The present clinical research project was based on a cohort of patients with velocardiofacial syndrome (VCFS) managed at Hunter Genetics and John Hunter Children's Hospital. Patients included in this series were deemed to have VCFS based upon classical phenotypic features with and without detected specific chromosomal deletions. Most patients presented with speech or feeding difficulties due to palatal dysfunction. VCFS was suspected when these were associated with developmental delay, characteristic appearance of the face and other parts of the body and, in some cases, cardiovascular anomalies. A medical geneticist independently confirmed the diagnosis in each case.

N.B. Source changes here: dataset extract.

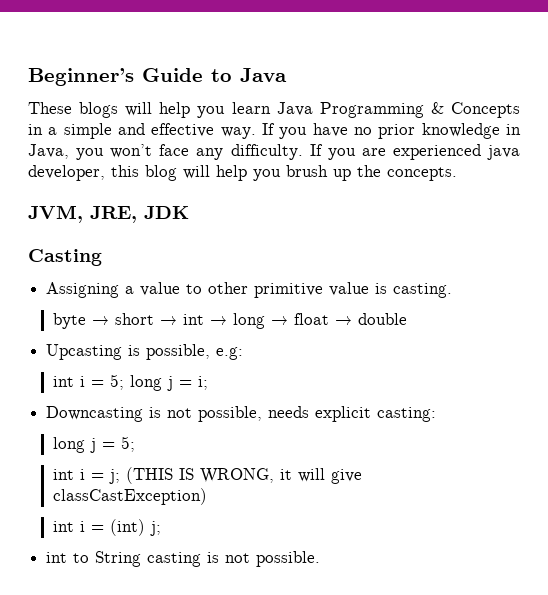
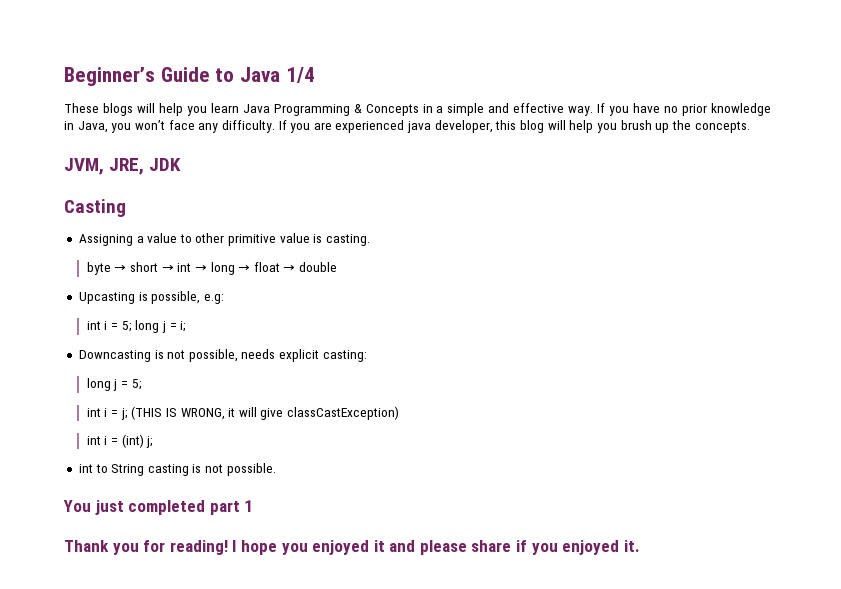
(287, 75) none -> [285,67,315,83] 1/4
(321, 559) none -> [63,500,254,515] [64,540,640,555] // You just completed part 1 // Thank you for reading! I hope you enjoyed it and please share if you enjoyed it.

The typical facial characteristics of VCFS include a long oval face with flat malar eminences, small mouth and mild micrognathia, long broad prominent nose with a bulbous tip and small alae nasi, almond shaped eyes with hypertelorism and low set small cupped ears with overfolded helices (Figure 1). Spindle shaped or tapered fingers, cardiac and urological anomalies, inguinal herniae, growth delay and learning problems are also frequently described. The incidence and expression of these malformations are highly variable and may be quite abstruse.

In order to characterise the genetic anomalies, phenotypic features and otolaryngological manifestations of VCFS, detailed assessment and investigations were acquired (Table 1). Patients underwent detailed otolaryngological examination, review by a geneticist and, when appropriate, assessment by a paediatrician, cardiologist, speech pathologist and psychologist as well as audiometry, haematology, echocardiography and renal ultrasound.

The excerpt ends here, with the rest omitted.